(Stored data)
═══

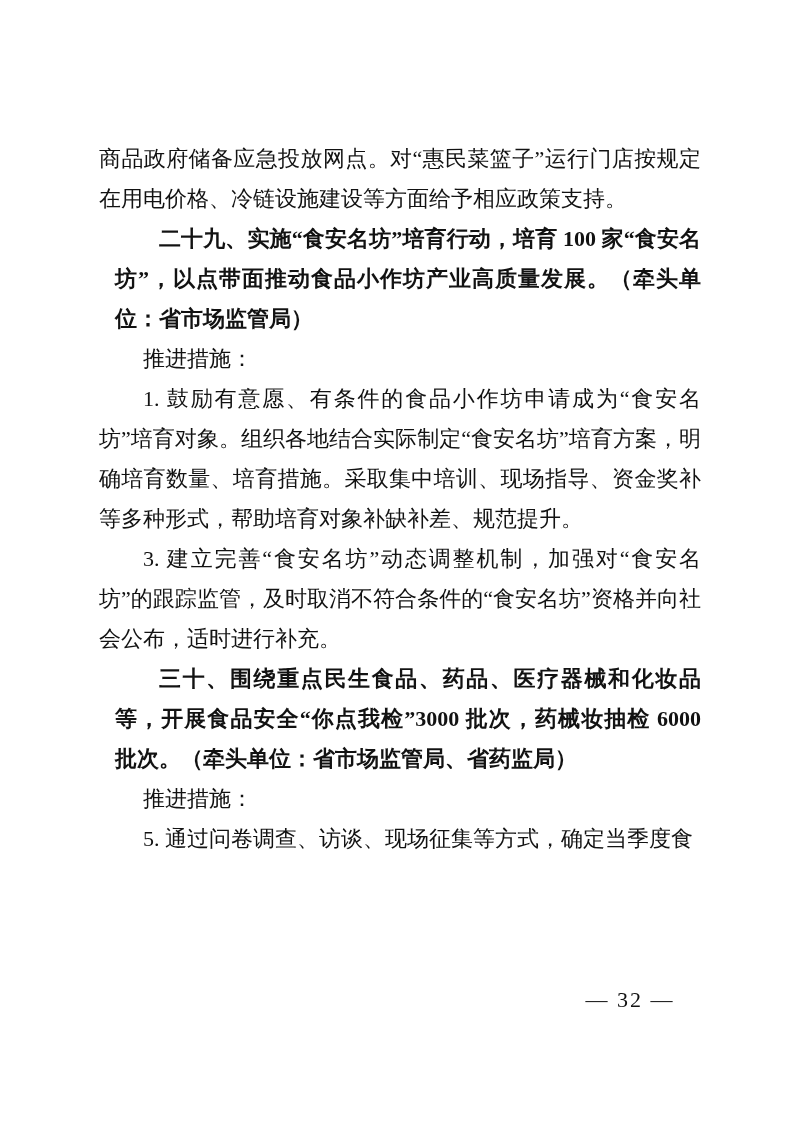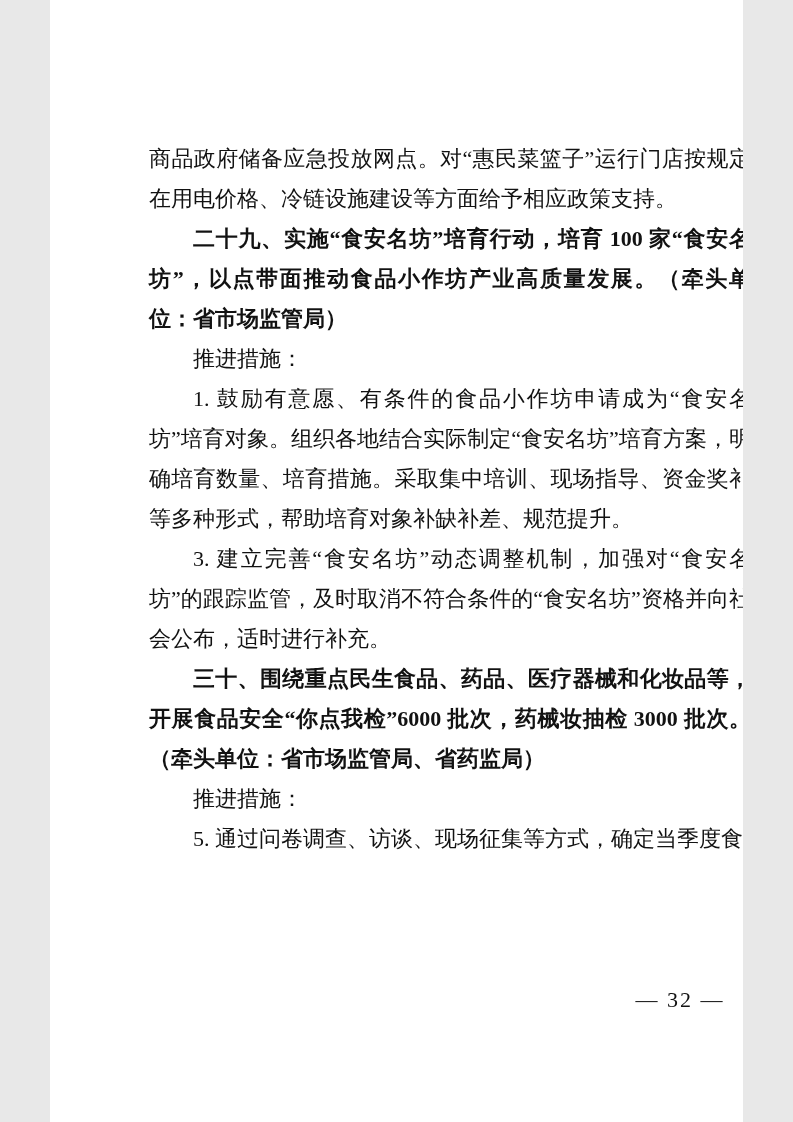"商品政府储备应急投放网点。对“惠民菜篮子”运行门店按规定在用电价格、冷链设施建设" .page { width: 693px -> 793px }
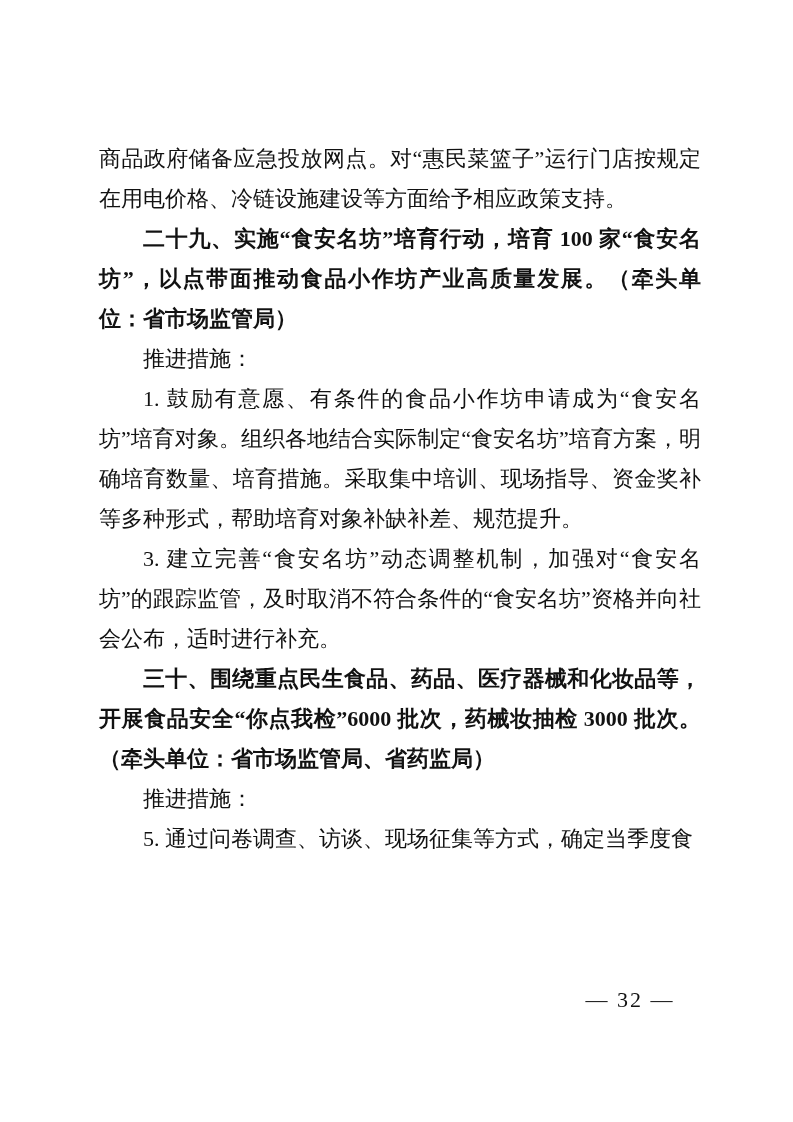"二十九、实施“食安名坊”培育行动，培育 100" .doc-body p.bold { margin-left: none -> 16px }
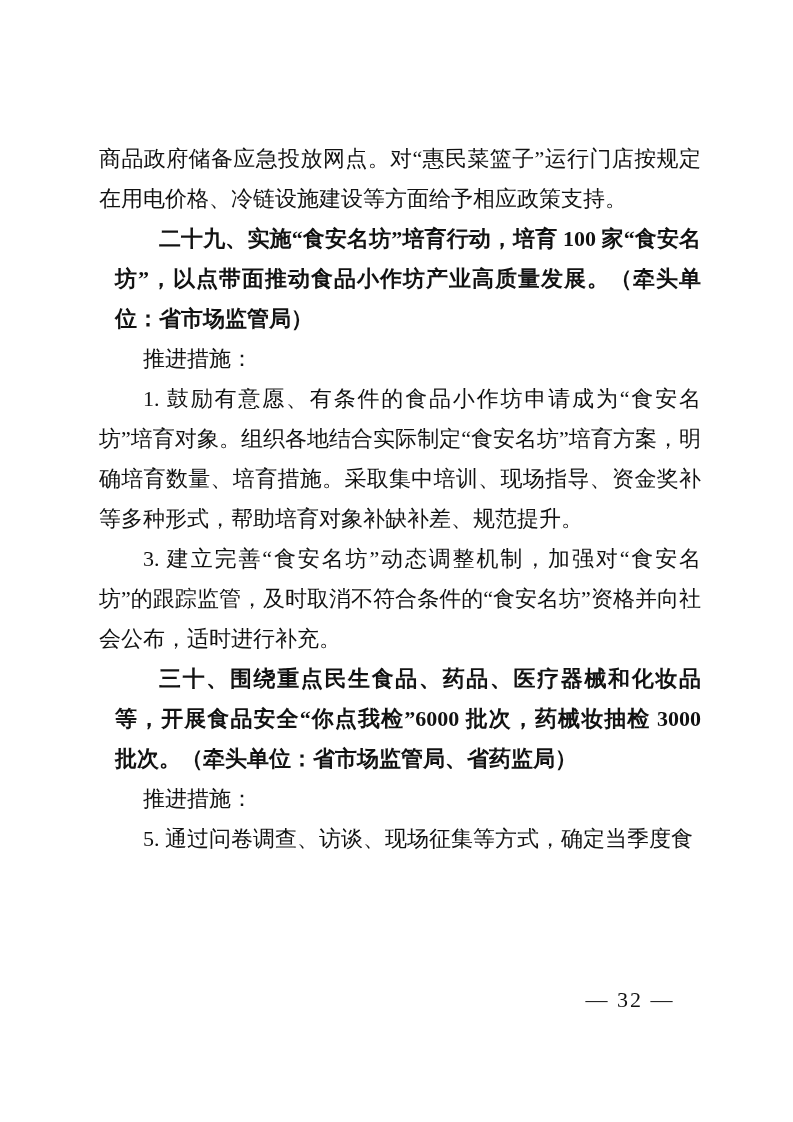"三十、围绕重点民生食品、药品、医疗器械和化妆品等，开展食品安全“你点我检”600" p.bold { text: 6000 批次，药械妆抽检 3000 -> 3000 批次，药械妆抽检 6000 }
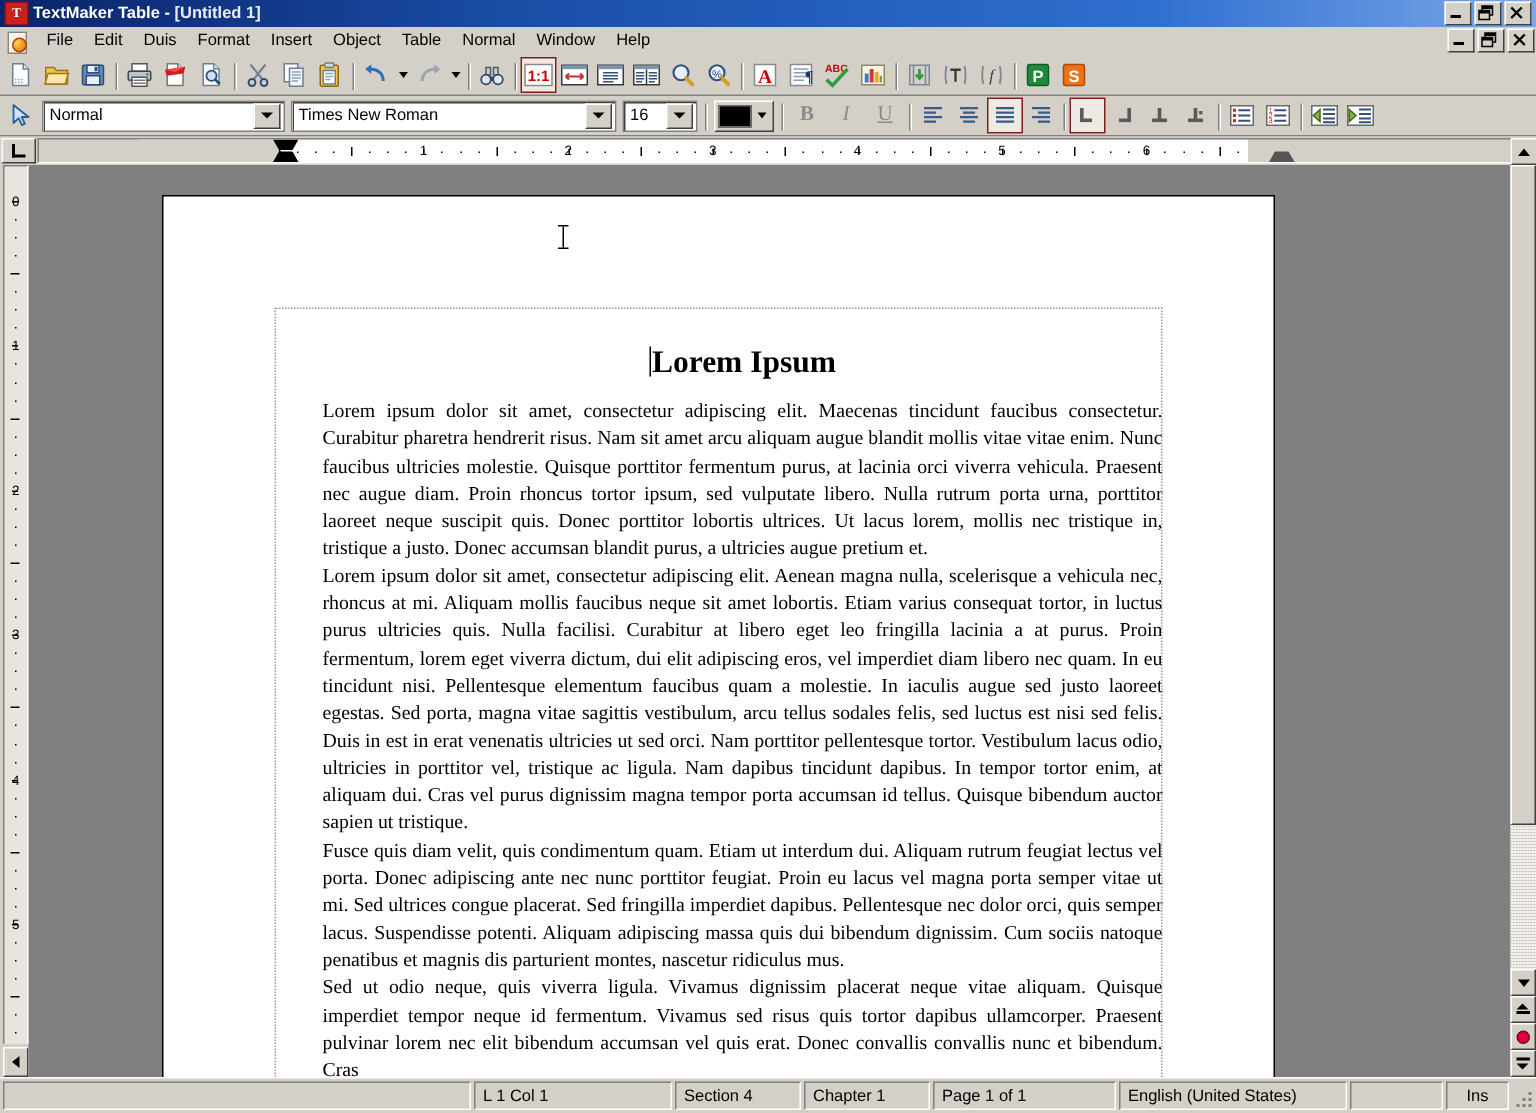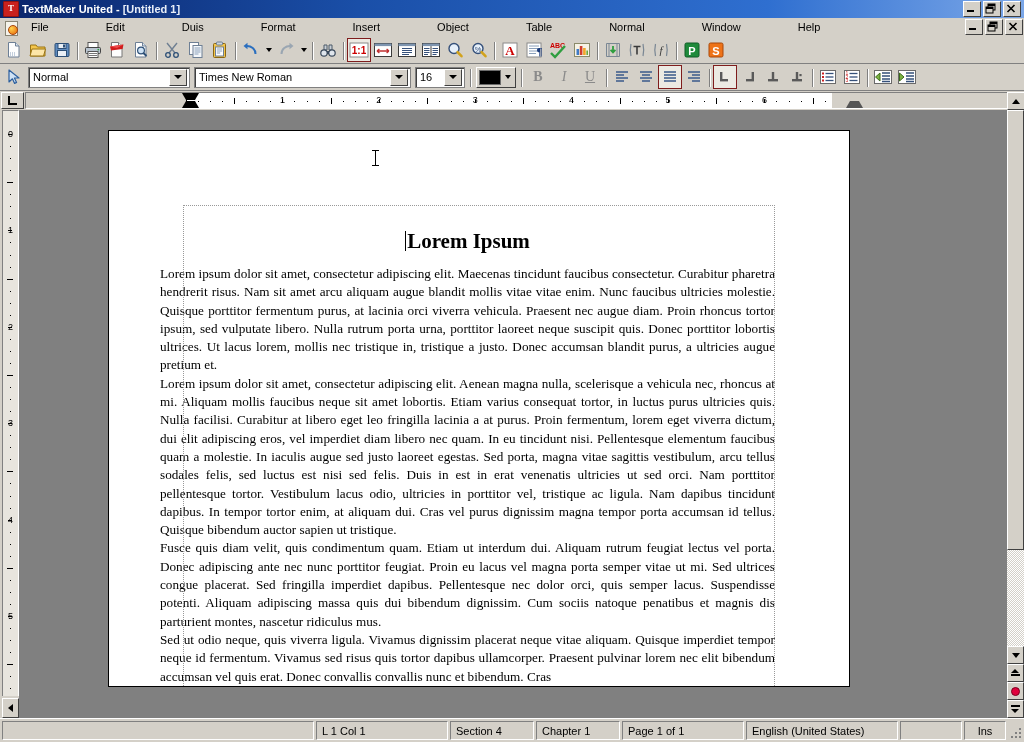"TextMaker United" span { text: United -> Table }
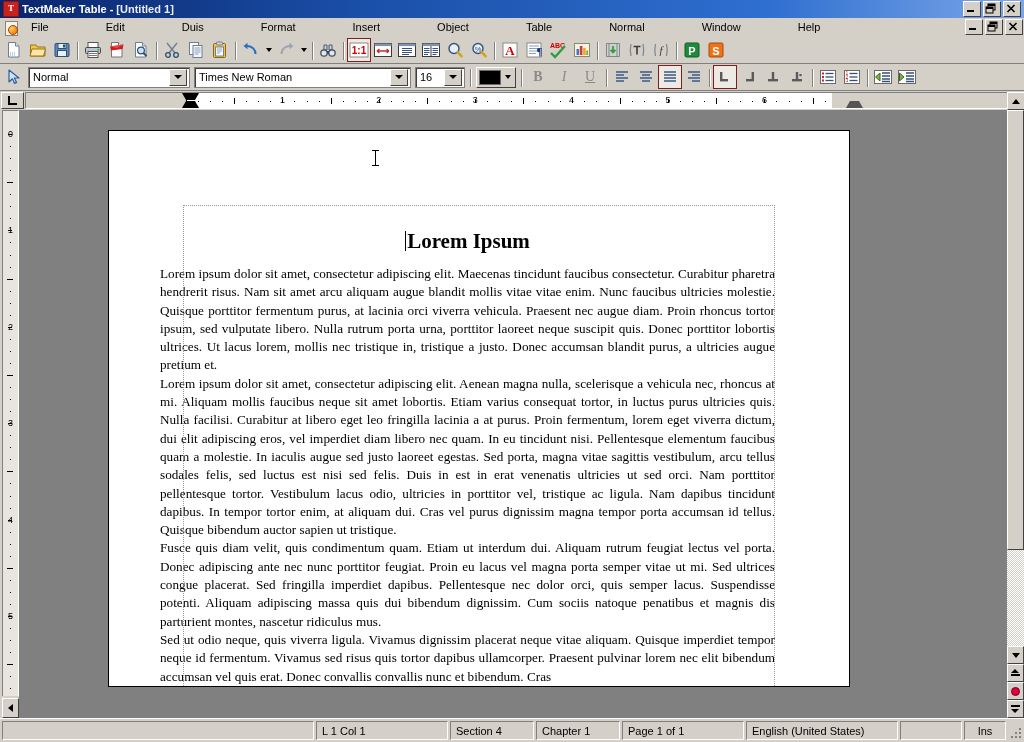"File" .menuitems { gap: 43px -> none }
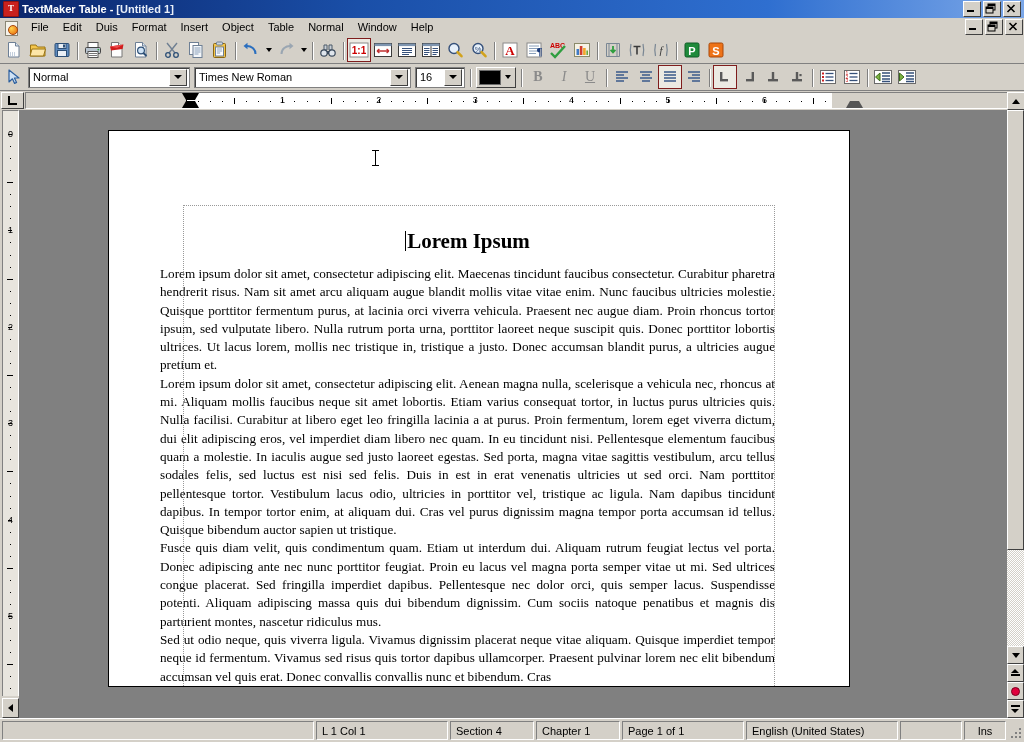"Lorem Ipsum" .doc-inner { padding: 98px 74px 0 51px -> 98px 74px 0 106px }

═══

- _THE TASK_
The data above are to be repeated word for word, with any pictures left out.

- _WRITTEN ANSWER_
"商品政府储备应急投放网点。对“惠民菜篮子”运行门店按规定在用电价格、冷链设施建设" .page { width: 693px -> 793px }
"二十九、实施“食安名坊”培育行动，培育 100" .doc-body p.bold { margin-left: none -> 16px }
"三十、围绕重点民生食品、药品、医疗器械和化妆品等，开展食品安全“你点我检”600" p.bold { text: 6000 批次，药械妆抽检 3000 -> 3000 批次，药械妆抽检 6000 }
"TextMaker United" span { text: United -> Table }
"File" .menuitems { gap: 43px -> none }
"Lorem Ipsum" .doc-inner { padding: 98px 74px 0 51px -> 98px 74px 0 106px }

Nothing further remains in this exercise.